The problem might be on the device side and the manufacturer's implementation of net-snmp library.

Please check your devices whether they allow you to set unique EngineID per each device.

Might be a long reading but this could also be related to your problem https://support.zabbix.com/browse/ZBX-8385.

When your SNMPv3 devices fail to communicate with Zabbix, what happens if you restart Zabbix server? Are the devices monitored fine after server restart and, if so, after how long time do they fail again?

Best Regards,
Ingus

**nucleusv** · 21-09-2015, 15:49

Originally posted by ingus.vilnis

Hi,

The problem might be on the device side and the manufacturer's implementation of net-snmp library.

I have check all EngineIDs over my devices they are unique.

I have Juniper, ARISTA, ENGECORE devices.

If only one Juniper device is activated, zabbix server begins to query data from network device after each zabbix server restarts, but stops to query after about 70-80 seconds.

Is any requirements to length of EngineID?

And what must be configured on network device?
Only EngineID?

**Alessan** · 27-01-2016, 23:47

We have the same problem,

Then we decide capture traffic with tcpdump on zabbix ethernet interface and decrypt with wireshark using snmp user tables.

The results are random bad formatted request that can't be decrypted.

Ones because unexpected size (not multiple of 8), other because can't be decrypted with the key.

Same result with new installed zabbix server on virtualbox test machine with only one snmpv3 device no bulk (~500 items).

Zabbix version: 2.4.7

Images attached.

Attached Files

**nucleusv** · 28-01-2016, 13:07

Originally posted by Alessan

We have the same problem,

Then we decide capture traffic with tcpdump on zabbix ethernet interface and decrypt with wireshark using snmp user tables.

Please check all snmp v3 items on host, and be sure that EVERY item has the same Authentication protocol and Privacy protocol.

I had a similar problem, and hosts become unavailable, but than I had discovered that in one item prototype auth protocol was different from other prototypes, and device was not set to server this protocol, so zabbix hadn't got result from device.
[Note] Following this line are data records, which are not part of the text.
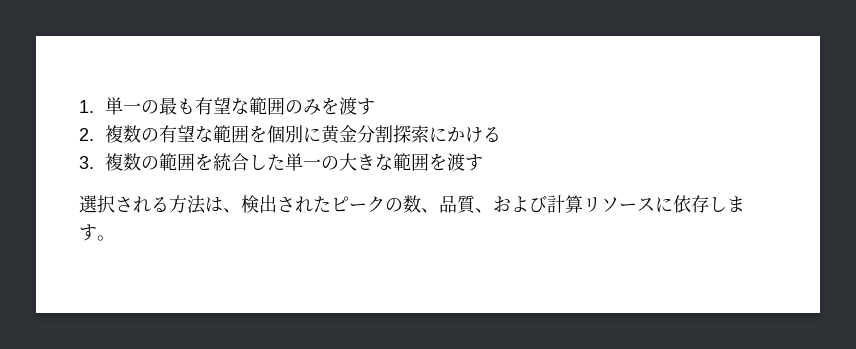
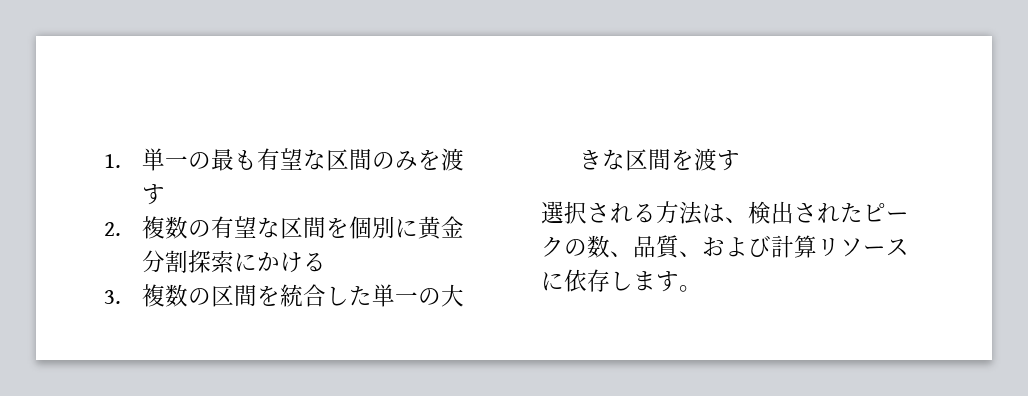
- 1.単一の最も有望な範囲のみを渡す
+ 1.単一の最も有望な区間のみを渡す
- 2.複数の有望な範囲を個別に黄金分割探索にかける
+ 2.複数の有望な区間を個別に黄金分割探索にかける
- 3.複数の範囲を統合した単一の大きな範囲を渡す
+ 3.複数の区間を統合した単一の大きな区間を渡す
**Alessan** · 28-01-2016, 14:21

All items are inherited from the same template with an item prototype. Items can't have different authentication options.
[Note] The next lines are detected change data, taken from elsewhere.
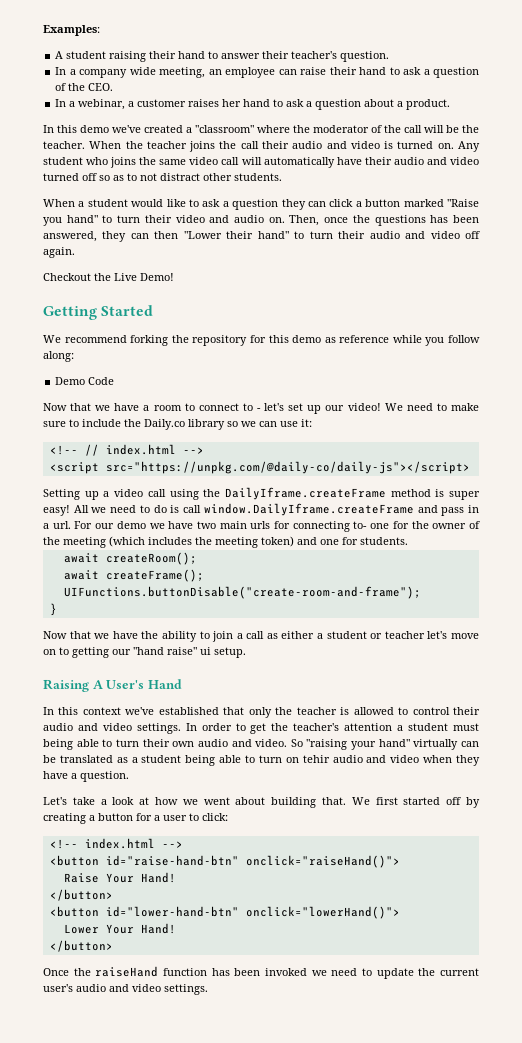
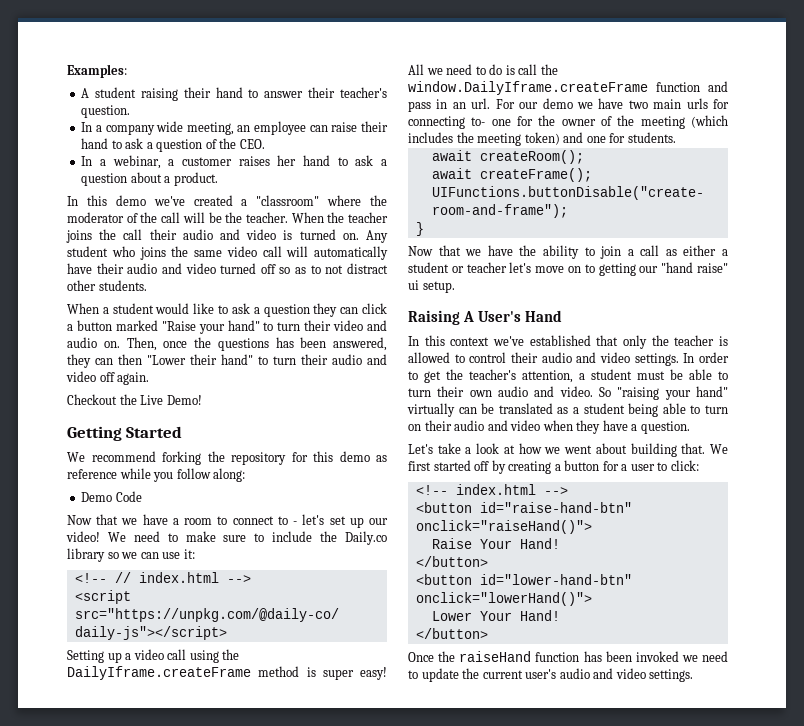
- When a student would like to ask a question they can click a button marked "Raise you hand" to turn their video and audio on.
+ When a student would like to ask a question they can click a button marked "Raise your hand" to turn their video and audio on.
- All we need to do is call window.DailyIframe.createFrame and pass in a url.
+ All we need to do is call the window.DailyIframe.createFrame function and pass in an url.
- In order to get the teacher's attention a student must being able to turn their own audio and video.
+ In order to get the teacher's attention, a student must be able to turn their own audio and video.
- So "raising your hand" virtually can be translated as a student being able to turn on tehir audio and video when they have a question.
+ So "raising your hand" virtually can be translated as a student being able to turn on their audio and video when they have a question.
Inbound errors on interface $1
SNMPv3 agent
ifInErrors[{#SNMPVALUE}]
IF-MIB::ifInErrors.{#SNMPINDEX}

Authentication on interface 1 cant be different that authentication on interface 2.

Each run fails different items, each time we go to lastest data there are random interfaces with no value in last run.

**dampersand** · 03-06-2016, 01:23

I would kill for an update to this.

I am having a very similar issue after my network guys updated firmware on four switches (Y U DO DIS IN PROD), and I too have tried all of these things, to no avail.

The only difference I have in my problem is that our engineIDs are NOT all unique. I don't know a lot about engineIDs, so I'm curious why this would matter? It didn't matter before we had them set at all, and net-snmp doesn't ever seem to return them, that I see.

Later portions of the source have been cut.